Le nouveau DG, Roger Zango

est attendu au pied du mur

 

Roger Zango prend en main une institution fragilisée où le climat est particulièrement délétère. Il semble cependant bénéficier d’un préjugé favorable. Calme et pondéré, il rassure par son air de bon père de famille. Mais il a du pain sur la planche. La mesure de radiation des 171 policiers ne passe pas au sein de l’institution. Non pas que l’on veuille leur assurer l’impunité. La mesure aux yeux de nombreux Burkinabè est jugée trop lourde. Certains vont jusqu’à y voir quelques règlements de compte. La hiérarchie soutient cependant que les sanctions prises reposent sur des aveux des mutins consignés sur des procès verbaux d’audition. Ce que nombre d’entre eux contestent. Sur ce point, le recours judiciaire seul peut permettre de faire la part des choses. Mais il faudrait pour cela qu’une des parties au moins saisisse la justice. Le défi pour le commissaire Zango serait d’assainir la maison.

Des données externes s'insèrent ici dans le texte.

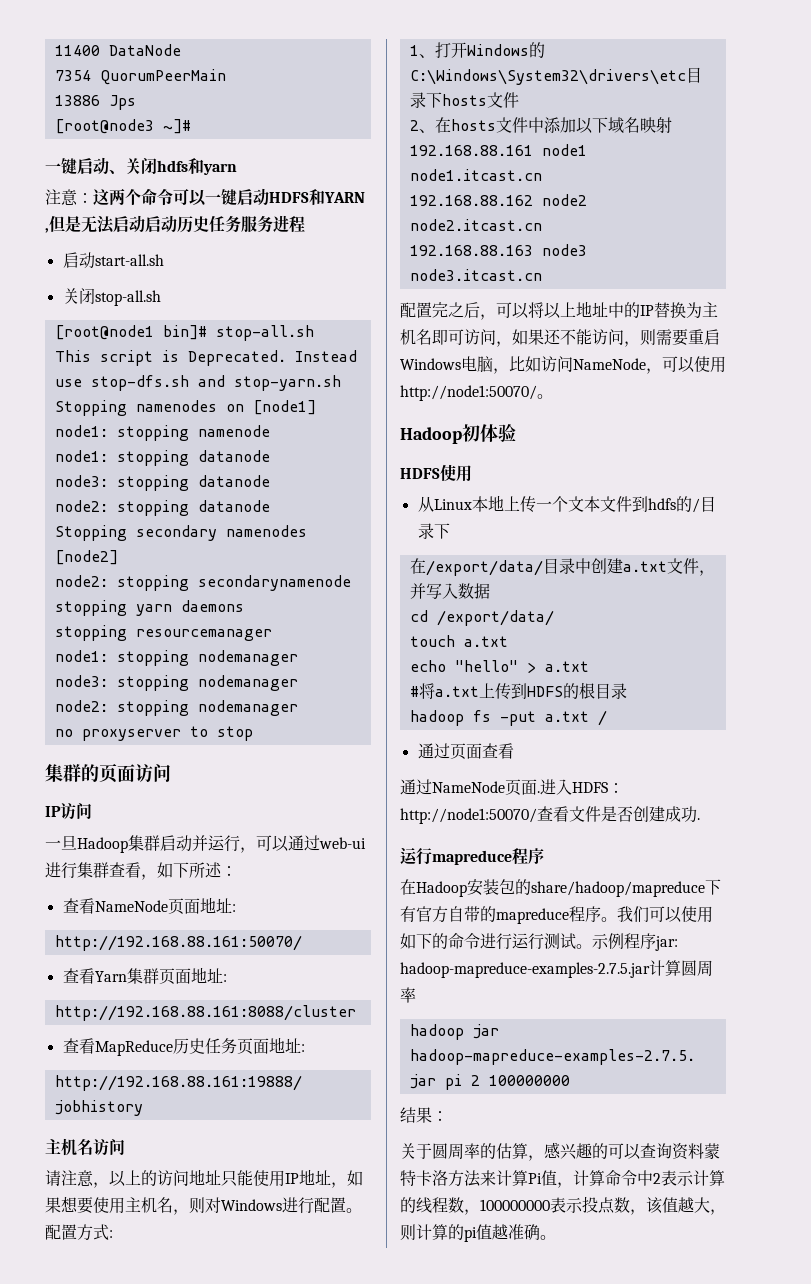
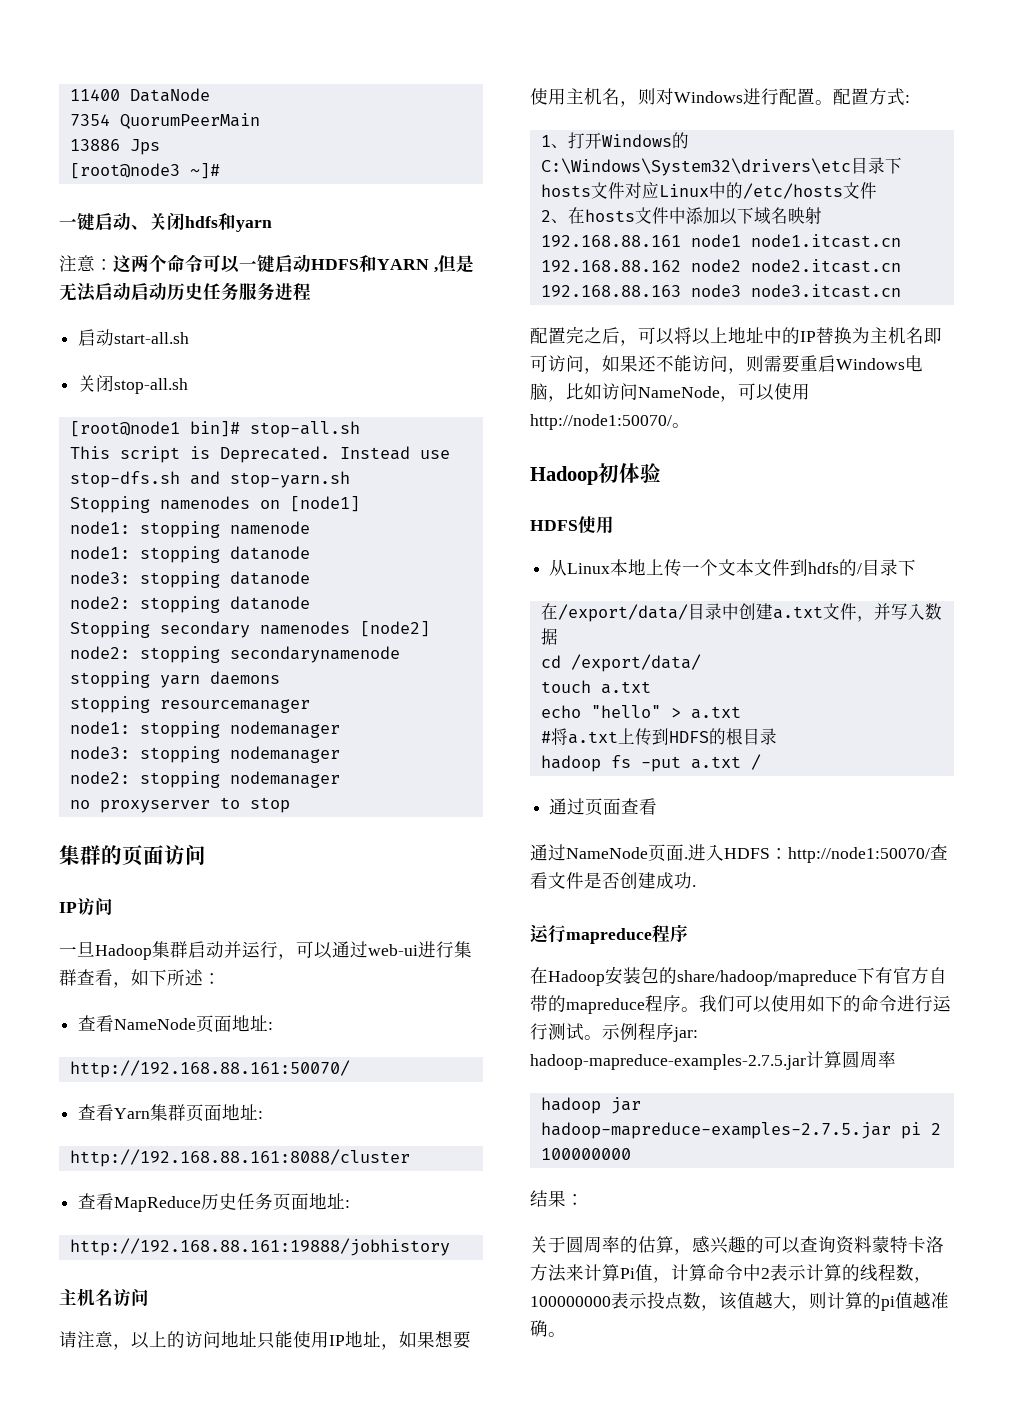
(519, 100) none -> [624,182,877,199] 对应Linux中的/etc/hosts文件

Aura-t-il la volonté et les moyens de le faire ? On attend de lui en particulier, qu’il rétablisse l’équité en reprenant à son compte le dossier de la corruption qui a pourri l’institution et provoqué les événements d’avril. Par ailleurs, s’il réussit enfin à arracher l’application du statut particulier, ce serait là une grande avancée à inscrire à son bilan.